The brand new machine studying (ML) primarily based Exploit Prediction Scoring System (EPSS) may also help overcome limitations from present vulnerability monitoring methods, in keeping with a research by Rezilion.
In keeping with Rezilion, main vulnerability monitoring methods such because the Widespread Vulnerability Scoring System (CVSS) and the catalog of Recognized Exploited Vulnerabilities (KEV) maintained by the US Cybersecurity and Infrastructure Safety Company (CISA) nonetheless fall quick at successfully predicting the severity and exploitability of a vulnerability, leaving the necessity for an entire and correct scoring system.

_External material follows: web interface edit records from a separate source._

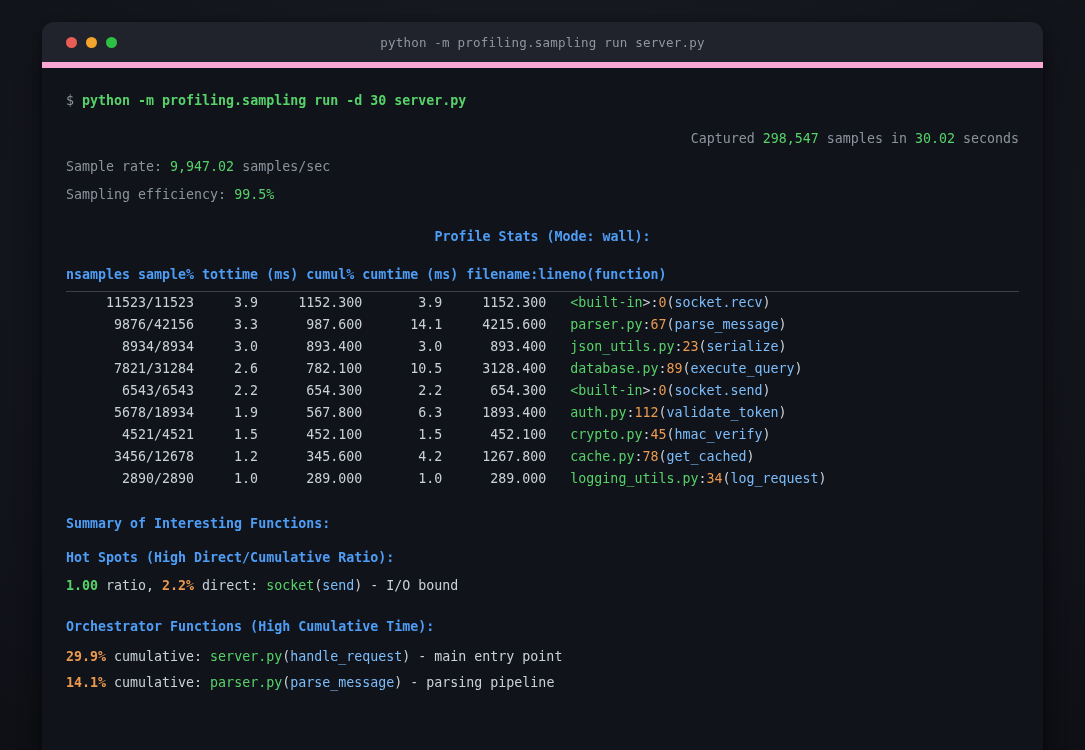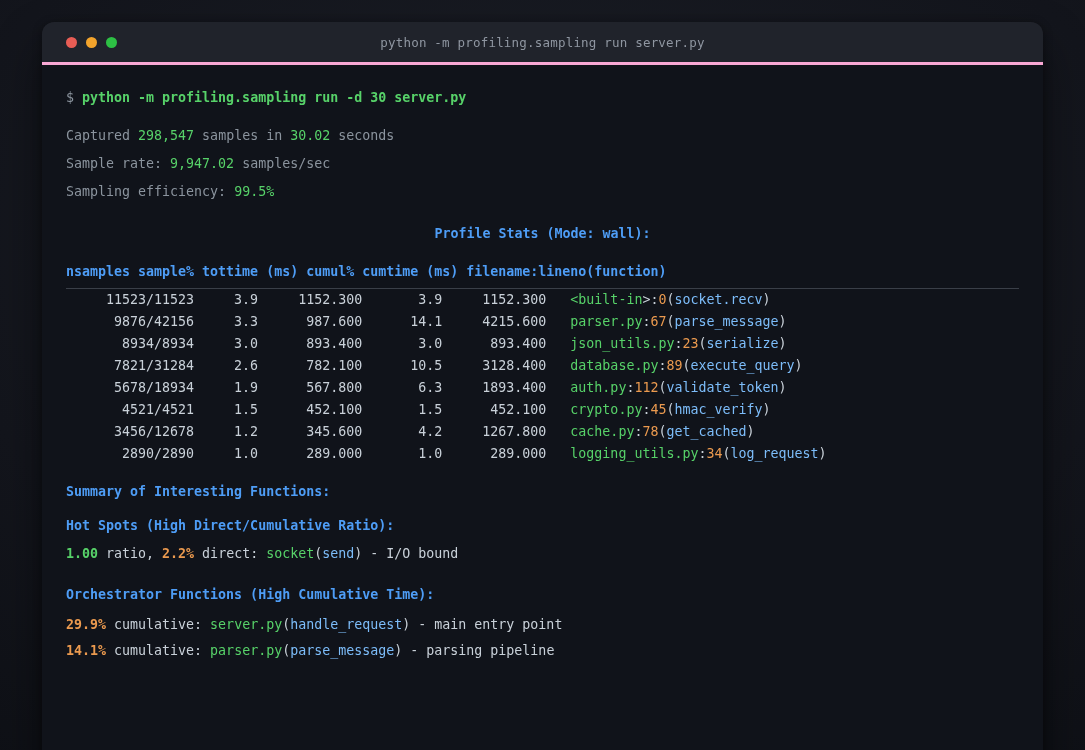--- a/index.html
+++ b/index.html
@@ -8,38 +8,38 @@
     background:radial-gradient(1100px 760px at 50% 32%, #1b1e26 0%, #13151c 55%, #0c0e13 100%);
     font-family:"DejaVu Sans Mono","Liberation Mono",monospace;
   }
   .terminal-window{
     position:absolute; left:42px; top:22px; width:1001px; height:762px;
     background:#10131a; border-radius:12px;
     box-shadow:0 24px 48px rgba(0,0,0,.45), 0 2px 10px rgba(0,0,0,.4);
   }
   .title-bar{
     position:relative; height:40px; background:#20232b;
-    border-bottom:3px solid #f9a8d4; border-radius:12px 12px 0 0;
+    border-bottom:6px solid #f9a8d4; border-radius:12px 12px 0 0;
     display:flex; align-items:center; justify-content:center;
   }
   .traffic-lights{position:absolute; left:24px; top:0; height:40px; display:flex; align-items:center; gap:9px;}
   .light{width:11px; height:11px; border-radius:50%; display:inline-block; cursor:default;}
   .title-text{font-size:12.5px; color:#8f96a1; letter-spacing:.2px;}
   .term-body{padding:0 24px; color:var(--bright,#c9d1d9); font-size:13.3px;}
   .line{height:22px; line-height:22px; white-space:pre;}
   .table-divider{height:1px; background:#3a3f48; margin-top:5px;}
   
   .k-command{margin-top:22px;}
-  .k-stat-first{margin-top:16px;}
+  .k-stat-first{margin-top:16px;text-align:right;}
   .k-stat{margin-top:6px;}
   .k-profile-title{margin-top:20px;text-align:center;}
   .k-table-header{margin-top:16px;}
   .k-row-first{margin-top:16px;}
   .k-row{margin-top:0;}
-  .k-summary-title{margin-top:16px;}
+  .k-summary-title{margin-top:23px;}
   .k-hotspots-title{margin-top:12px;}
   .k-hot-first{margin-top:3px;}
   .k-hot{margin-top:6px;}
   .k-orch-title{margin-top:19px;}
   .k-orch-first{margin-top:8px;}
   .k-orch{margin-top:4px;}
   
   .sg-dim{color:var(--dim,#8b949e);}
   .sg-bright{color:var(--bright,#c9d1d9);}
   .sg-green{color:var(--green,#57d269);}
@@ -67,20 +67,21 @@
         <div class="line k-stat-first"><span class="sg-dim">Captured </span><span class="sg-green">298,547</span><span class="sg-dim"> samples in </span><span class="sg-green">30.02</span><span class="sg-dim"> seconds</span></div>
         <div class="line k-stat"><span class="sg-dim">Sample rate: </span><span class="sg-green">9,947.02</span><span class="sg-dim"> samples/sec</span></div>
         <div class="line k-stat"><span class="sg-dim">Sampling efficiency: </span><span class="sg-green">99.5%</span></div>
         <div class="line k-profile-title"><span class="sg-head">Profile Stats (Mode: wall):</span></div>
         <div class="line k-table-header"><span class="sg-head">nsamples sample% tottime (ms) cumul% cumtime (ms) filename:lineno(function)</span></div>
         <div class="table-divider"></div>
         <div class="line k-row"><span class="sg-bright">     11523/11523     3.9     1152.300       3.9     1152.300   </span><span class="sg-green">&lt;built-in</span><span class="sg-bright">&gt;:</span><span class="sg-orange">0</span><span class="sg-bright">(</span><span class="sg-fn">socket.recv</span><span class="sg-bright">)</span></div>
         <div class="line k-row"><span class="sg-bright">      9876/42156     3.3      987.600      14.1     4215.600   </span><span class="sg-green">parser.py</span><span class="sg-bright">:</span><span class="sg-orange">67</span><span class="sg-bright">(</span><span class="sg-fn">parse_message</span><span class="sg-bright">)</span></div>
         <div class="line k-row"><span class="sg-bright">       8934/8934     3.0      893.400       3.0      893.400   </span><span class="sg-green">json_utils.py</span><span class="sg-bright">:</span><span class="sg-orange">23</span><span class="sg-bright">(</span><span class="sg-fn">serialize</span><span class="sg-bright">)</span></div>
         <div class="line k-row"><span class="sg-bright">      7821/31284     2.6      782.100      10.5     3128.400   </span><span class="sg-green">database.py</span><span class="sg-bright">:</span><span class="sg-orange">89</span><span class="sg-bright">(</span><span class="sg-fn">execute_query</span><span class="sg-bright">)</span></div>
+        <div class="line k-row"><span class="sg-bright">       6543/6543     2.2      654.300       2.2      654.300   </span><span class="sg-green">&lt;built-in</span><span class="sg-bright">&gt;:</span><span class="sg-orange">0</span><span class="sg-bright">(</span><span class="sg-fn">socket.send</span><span class="sg-bright">)</span></div>
         <div class="line k-row"><span class="sg-bright">      5678/18934     1.9      567.800       6.3     1893.400   </span><span class="sg-green">auth.py</span><span class="sg-bright">:</span><span class="sg-orange">112</span><span class="sg-bright">(</span><span class="sg-fn">validate_token</span><span class="sg-bright">)</span></div>
         <div class="line k-row"><span class="sg-bright">       4521/4521     1.5      452.100       1.5      452.100   </span><span class="sg-green">crypto.py</span><span class="sg-bright">:</span><span class="sg-orange">45</span><span class="sg-bright">(</span><span class="sg-fn">hmac_verify</span><span class="sg-bright">)</span></div>
         <div class="line k-row"><span class="sg-bright">      3456/12678     1.2      345.600       4.2     1267.800   </span><span class="sg-green">cache.py</span><span class="sg-bright">:</span><span class="sg-orange">78</span><span class="sg-bright">(</span><span class="sg-fn">get_cached</span><span class="sg-bright">)</span></div>
         <div class="line k-row"><span class="sg-bright">       2890/2890     1.0      289.000       1.0      289.000   </span><span class="sg-green">logging_utils.py</span><span class="sg-bright">:</span><span class="sg-orange">34</span><span class="sg-bright">(</span><span class="sg-fn">log_request</span><span class="sg-bright">)</span></div>
         <div class="line k-summary-title"><span class="sg-head">Summary of Interesting Functions:</span></div>
         <div class="line k-hotspots-title"><span class="sg-head">Hot Spots (High Direct/Cumulative Ratio):</span></div>
         <div class="line k-hot"><span class="sg-greenb">1.00</span><span class="sg-bright"> ratio, </span><span class="sg-orangeb">2.2%</span><span class="sg-bright"> direct: </span><span class="sg-green">socket</span><span class="sg-bright">(</span><span class="sg-fn">send</span><span class="sg-bright">)</span><span class="sg-bright"> - I/O bound</span></div>
         <div class="line k-orch-title"><span class="sg-head">Orchestrator Functions (High Cumulative Time):</span></div>
         <div class="line k-orch-first"><span class="sg-orangeb">29.9%</span><span class="sg-bright"> cumulative: </span><span class="sg-green">server.py</span><span class="sg-bright">(</span><span class="sg-fn">handle_request</span><span class="sg-bright">)</span><span class="sg-bright"> - main entry point</span></div>
         <div class="line k-orch"><span class="sg-orangeb">14.1%</span><span class="sg-bright"> cumulative: </span><span class="sg-green">parser.py</span><span class="sg-bright">(</span><span class="sg-fn">parse_message</span><span class="sg-bright">)</span><span class="sg-bright"> - parsing pipeline</span></div>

“Relying solely on a CVSS severity rating to evaluate the danger of particular person vulnerabilities has been proven to be equal to randomly deciding on vulnerabilities for remediation,” stated the research. “Extra context is required in an effort to enable for a extra scalable and efficient prioritization technique.”
Points with CVSS and KEV
The research notes that CVSS is not scalable or efficient and would not even mirror the precise danger. To help its declare, Rezilion stated that greater than 57% of the vulnerabilities presently listed within the US Nationwide Vulnerability Database (NVD) with CVSS V3 have a excessive or essential base rating, whereas a mean group can solely patch round 10% of the vulnerabilities in its atmosphere every month.
In a latest survey performed with Ponemon, Rezilion discovered big vulnerability backlogs and patching debt reported by most surveyed organizations.
Fewer than 5% of vulnerabilities will ever be exploited and solely a fraction of these vulnerabilities might be exploitable within the context of a given atmosphere, it stated, noting that zeroing in on the extremely exploitable ones is most important and CVSS fails at that.